But at the end of the ten weeks, as though ticked off by a stellar clock, the same phenomenon was repeated. Each of the hundred bubbles expanded and subdivided into a hundred similar offspring. Ten thousand newly hatched shells lifted high and sped swiftly, in spaced patterns, over the surrounding countryside. France was destroyed as far north as the gates of Paris, half of Spain and Portugal succumbed to the holocaust. The loss of life was appalling. Thousands had migrated from the surrounding territories, but millions had remained, stubborn in the belief that the first division of the invaders would be the last. They died now for their stubbornness, caught like insects in this second foray.
It was now no longer a local French problem, outwardly sympathized with, and secretly exulted at, by her neighbors. It was obvious even to the dullest that the invaders had set themselves a methodical course. The original expedition had brought a new form of life, beyond all human knowledge, to colonize the Earth. What had made them migrate in their strange spaceships from their far-distant former home was a mystery. It might have been a stellar cataclysm that swept their world to destruction; it might have been the pressure of superior enemies from whom they fled. The secret of their journey, just as the secret of their habitat and appearance, remained a mystery until the end.

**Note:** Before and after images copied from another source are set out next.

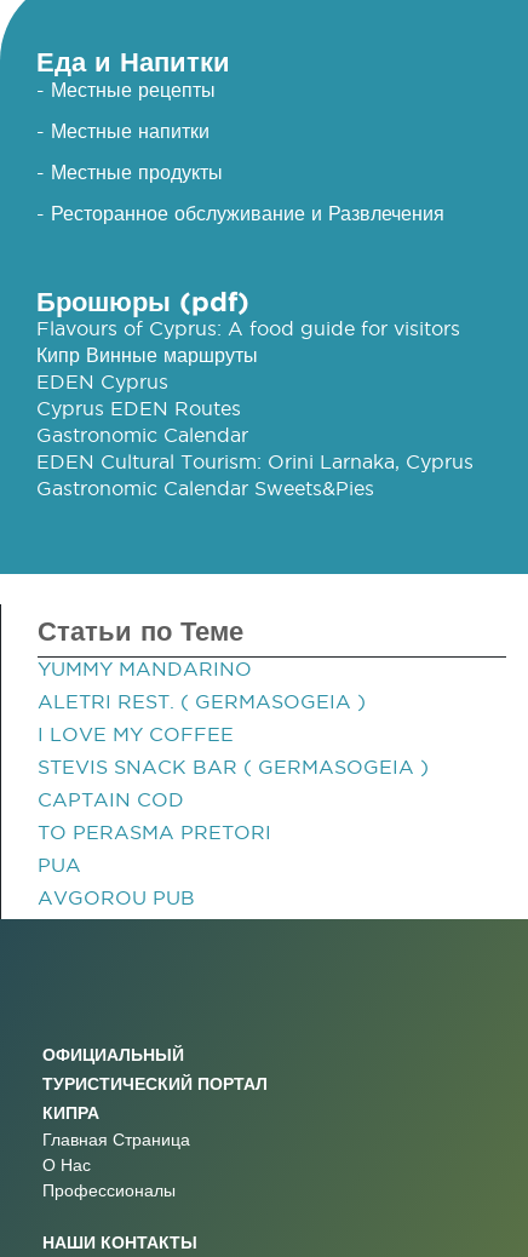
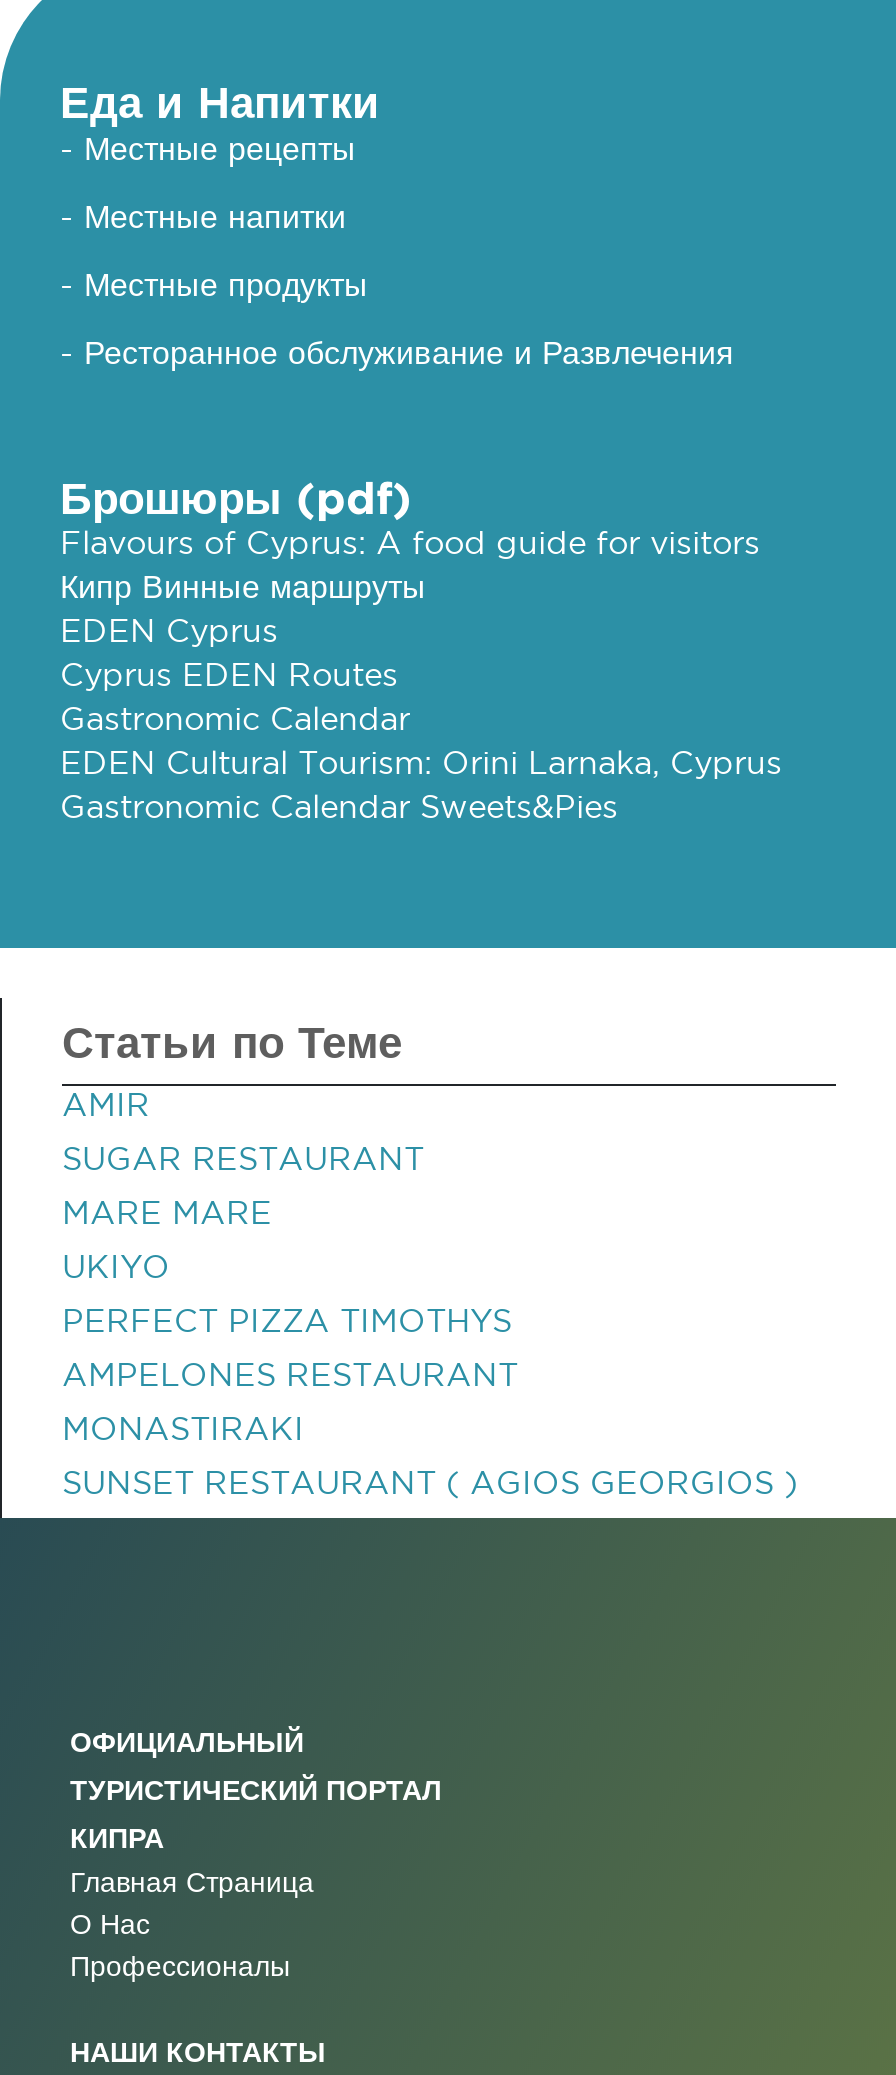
[38,658,252,679] YUMMY MANDARINO -> [62,1086,150,1122] AMIR
[38,690,366,712] ALETRI REST. ( GERMASOGEIA ) -> [62,1140,424,1176] SUGAR RESTAURANT
[38,723,234,745] I LOVE MY COFFEE -> [62,1194,272,1230] MARE MARE
[38,756,429,777] STEVIS SNACK BAR ( GERMASOGEIA ) -> [62,1248,170,1284] UKIYO
[38,788,184,810] CAPTAIN COD -> [62,1302,512,1338] PERFECT PIZZA TIMOTHYS
[38,821,271,843] TO PERASMA PRETORI -> [62,1356,518,1392] AMPELONES RESTAURANT
[38,854,81,876] PUA -> [62,1410,304,1446] MONASTIRAKI
[38,886,195,908] AVGOROU PUB -> [62,1464,798,1500] SUNSET RESTAURANT ( AGIOS GEORGIOS )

THE scientists again talked learnedly: Of life forms who propagated themselves at ten-week intervals, ten offspring at a time, in fission like the amoeba or in spores like the Monocystics. Of reproduction in geometric progression. Of life that fed on mineral soil, free of vegetable or animal contagion. Of earthly elements fashioned by some strange super-science into a new element, hitherto unknown to spectroscopy, with an atomic weight of 112, and glowing with fierce, electronic energy. Of creatures as remote from protoplasmic carbon compounds as it was possible to be.
The scientists talked, but the plain man in the streets knew that the world was doomed. At such a rate of propagation the invasion must accelerate until all Earth was covered with the green-glowing bubbles and their unknown occupants. Within a year at the most—
Enemy nations forgot their nationalistic ambitions in the face of the common peril. The armies and the battle planes of the world converged. General staffs fused and subordinated to a single generalissimo. The laboratories of Earth pooled their resources. Everything else was forgotten except the onsweeping, inexorable expansion of the bubbles.
At the end of the third ten-week period half of Europe was laid waste. This time, though the destruction was infinitely greater, the loss of life was not as great in proportion. Only a million were caught in the fiery bath. The rest had emigrated.
It was the greatest hegira known in the history of the human race. Hundreds of millions partook in terror-stricken flight. They poured into the desert places of Asia; they shrieked and fought desperately for footholds on every possible means of transportation. They clung like black flies to the tops of railroad cars, they clung to the rails of transatlantic steamers, in their madness they even sought precarious perch on the wings of airplanes. A million dollars was offered for an old plane that rested in a museum, and was refused.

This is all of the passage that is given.